Interesting . . . I pulled your latest changes into my local copy, but I also did a docker system prune -af to free up space and remove all old versions of things. Then I did a rebuild. Now I am having quite substantial delays waiting for the network information to populate. It comes in sections [i.e. the Network Settings, Network Members, Network Actions, etc], with delays between each. This makes me wonder if some component of some piece in one of the images is causing the issue, but I am was not seeing it while still having the older cached version but now that it is built from nothing it is showing up? Just a thought.

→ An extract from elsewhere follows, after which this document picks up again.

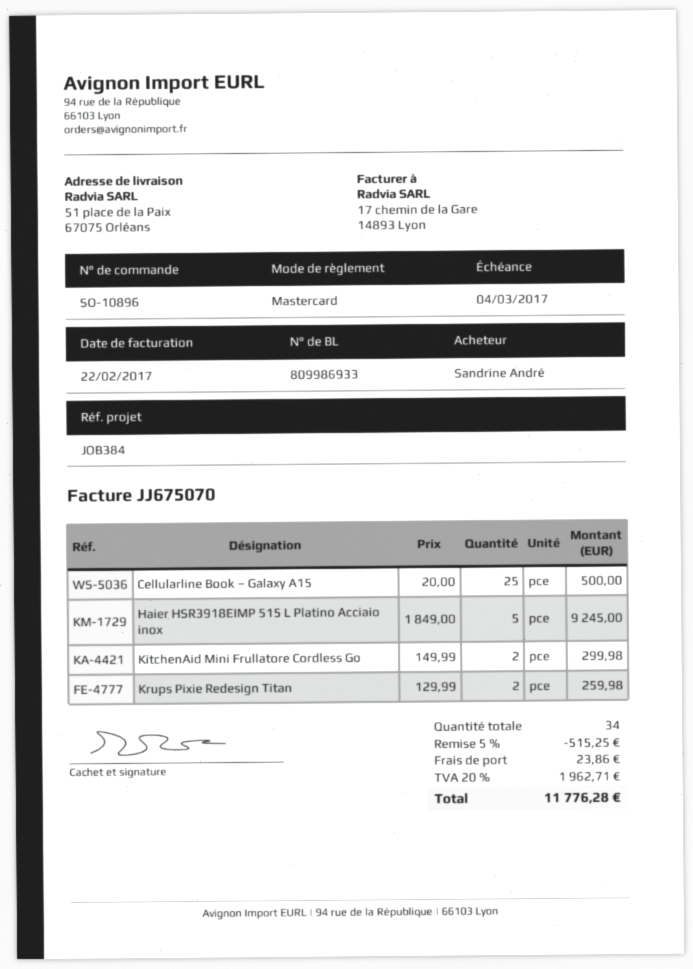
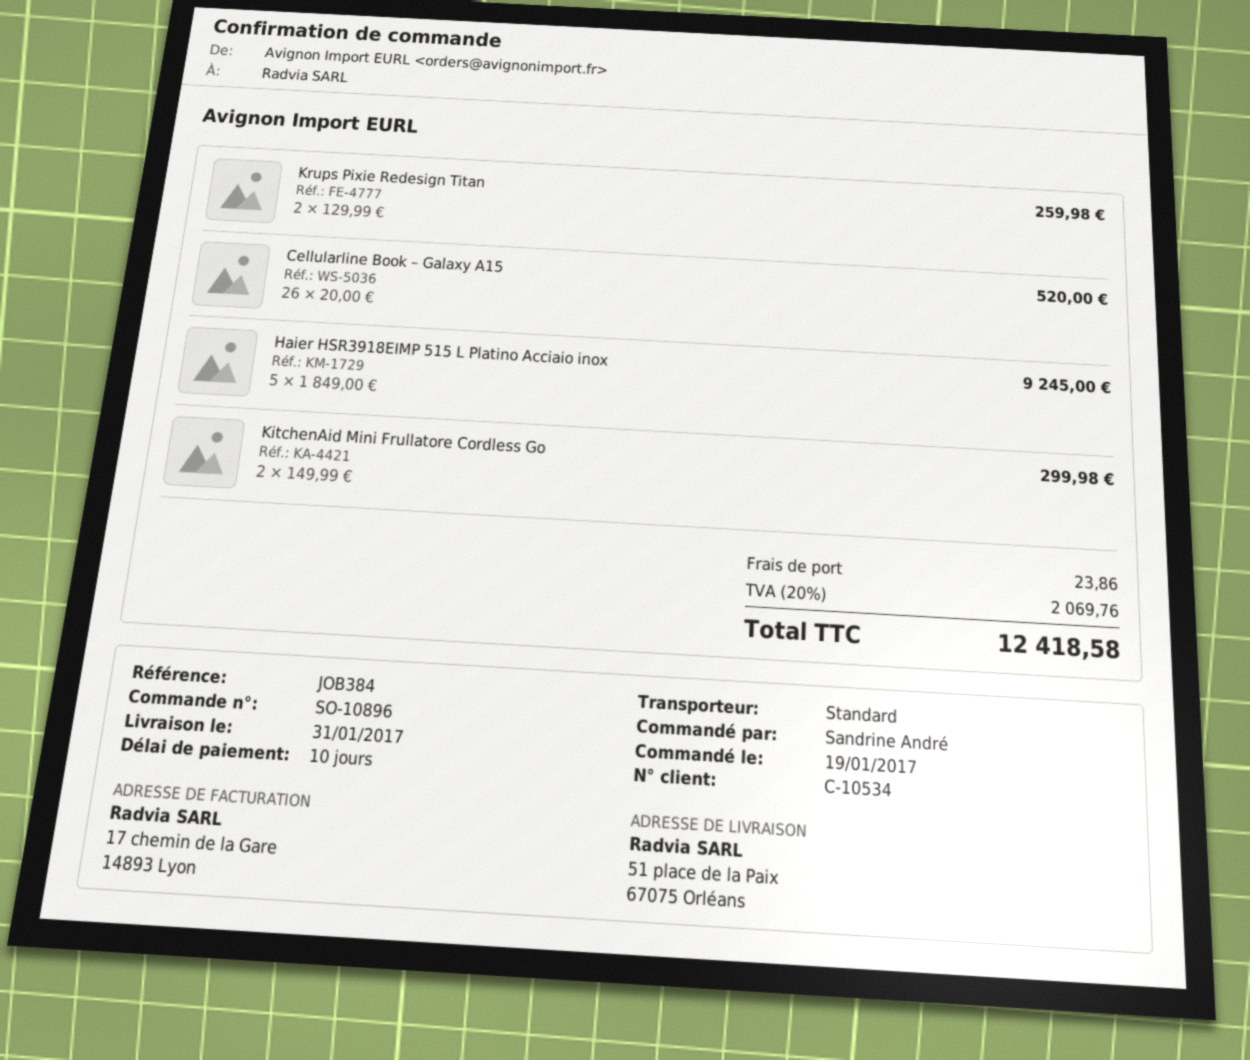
Cellularline Book – Galaxy A15: 25 x 20.00 = 500.00 -> 26 x 20.00 = 520.00
discount: 5% = 515.25 -> none
tax: 20% = 1962.71 -> 20% = 2069.76
total: 11776.28 -> 12418.58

cscompton commented 1 week ago

looking at the browser development tools, it looks like all the pending requests or request that take a long time (15+ seconds to complete are all websocket request to /api/websocket with request/response with the greatest duration is "waiting for server response". websocket switch (https status 101) is always pending but I contribute that to the open websocket.

sinamics commented 1 week ago

looks like all the pending requests or request that take a long time (15+ seconds to complete are all websocket request to /api/websocket with request/response with the greatest duration is "waiting for server response". websocket switch (https status 101) is always pending but I contribute that to the open websocket.

The 101 pending is normal as websocket is switching from polling to websocket protocol. Can you check the /api/trpc/network.getNetworkById request, does this take long time to load?

It would be very helpsome if i could login to someones applications and have a look, as i have no clue why this happing at the moment, but i fully understand that would be difficult.

What i need to know:

sinamics commented 1 week ago

Can you test this image tag dev-489b8e1. See if the problem persist, and if so check the docker logs ztnet. I have added a load network time to the log output.

n9yty commented 1 week ago

PM me or email me - if you can send me an ssh key I will give you access to my hosted note running it as well as set you up with a temporary admin login in ztnet itself. It is a slow small node, but you can build the image on it - it just takes a long time. But you could build, tag and push the image and update it. If you are interested let me know.

I have two organizations, no "local controller" networks. Each organization has just two networks, the biggest network only has about 35 nodes in it, the others are just a handful.

I pulled the tagged image you mentioned and opened the network, this is what I have:

Executing command β–² Next.js 14.1.4

sinamics commented 1 week ago

Thank you @n9yty. Could you try this image tag and post the logs dev-d4e9021. I`ve added more time meassures to the network fetch. If that does not reveal anything, i will send you my pub ssh key.

n9yty commented 1 week ago

Here is a round of timings from that tag:

Database seeded successfully! Executing command β–² Next.js 14.1.4

sinamics commented 1 week ago

Thank you. Now i know were to look. Will do some investigation tomorrow and post an update.

sinamics commented 1 week ago

I think the issue should be resolved now. Could you guys test docker image with tag dev-89afd30. The issue appears to have been related to how the peers were fetched from the controller.

n9yty commented 1 week ago

@sinamics This does seem to resolve it. Thank you for your persistence, I know how difficult it can be tracking down an issue you can't reproduce.